How to complete this task
Return, exactly as written, the line containing "text: object ->" and every line after it to the end of the records below, with no pictures.

Data records
-------
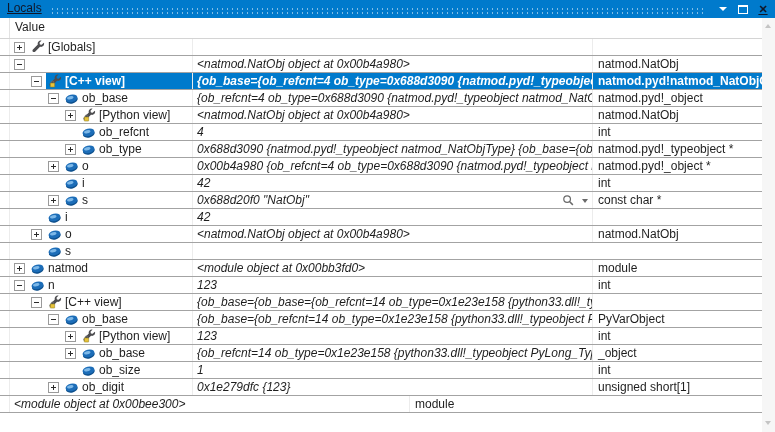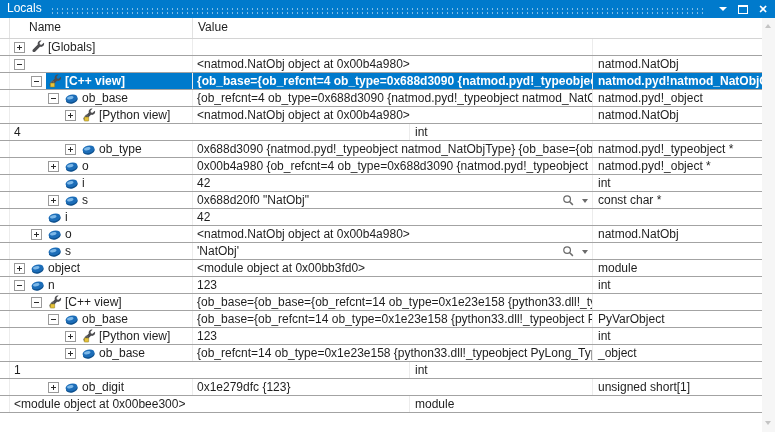"Locals" .titlebar { color: #ffffff -> #0f172a; text-decoration: none -> underline }
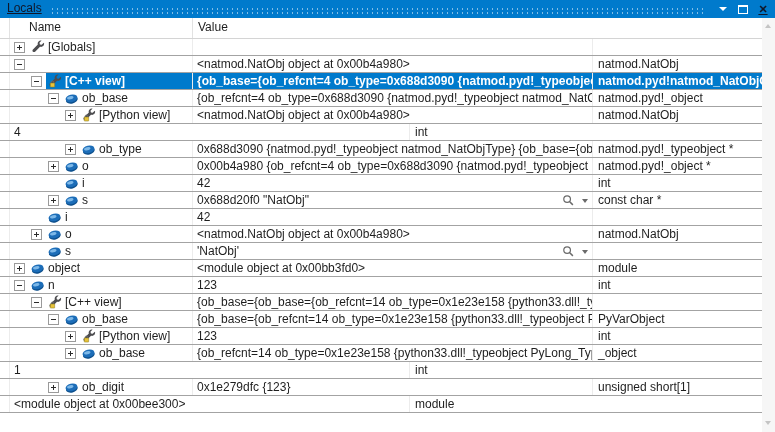"Name" div.hc { html: <div>Name</div> -> none }
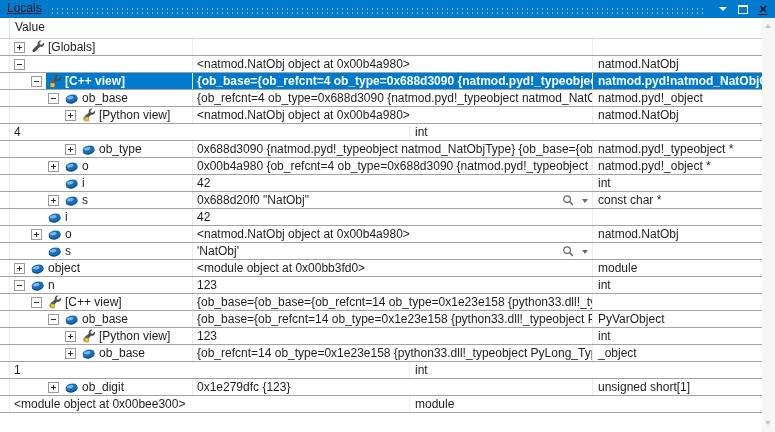"<natmod.NatObj object at 0x00b4a980>" .vtext { font-style: none -> italic }
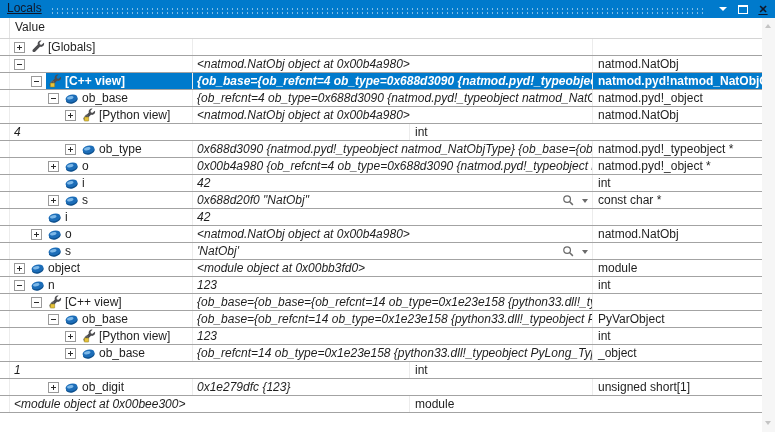"ob_refcnt" div.cell { html: none -> <div> <span></span> <span></span> <span> <span> <svg> <g> <ellipse></ellipse> <ellipse></ellipse> <ellipse></ellipse> </g> </svg> </span> <span>ob_refcnt</span> </span> </div> }
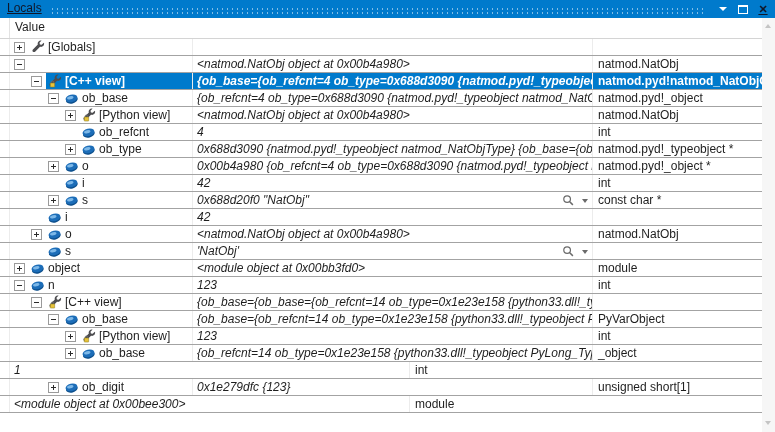"'NatObj'" div.cell { html: <div> <span>'NatObj'</span> <span> <svg> <circle></circle> <line></line> </svg> </span> <span></span> </div> -> none }
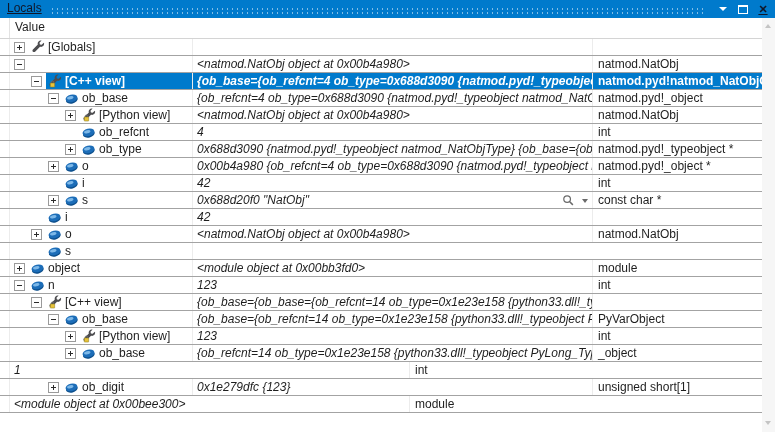"object" span.lbl { text: object -> natmod }
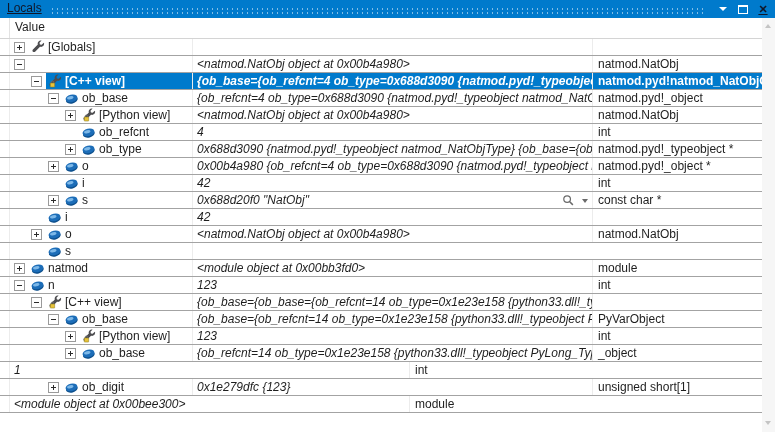"ob_size" div.cell { html: none -> <div> <span></span> <span></span> <span> <span> <svg> <g> <ellipse></ellipse> <ellipse></ellipse> <ellipse></ellipse> </g> </svg> </span> <span>ob_size</span> </span> </div> }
-------
Solution to this exercise
"object" span.lbl { text: object -> natmod }
"ob_size" div.cell { html: none -> <div> <span></span> <span></span> <span> <span> <svg> <g> <ellipse></ellipse> <ellipse></ellipse> <ellipse></ellipse> </g> </svg> </span> <span>ob_size</span> </span> </div> }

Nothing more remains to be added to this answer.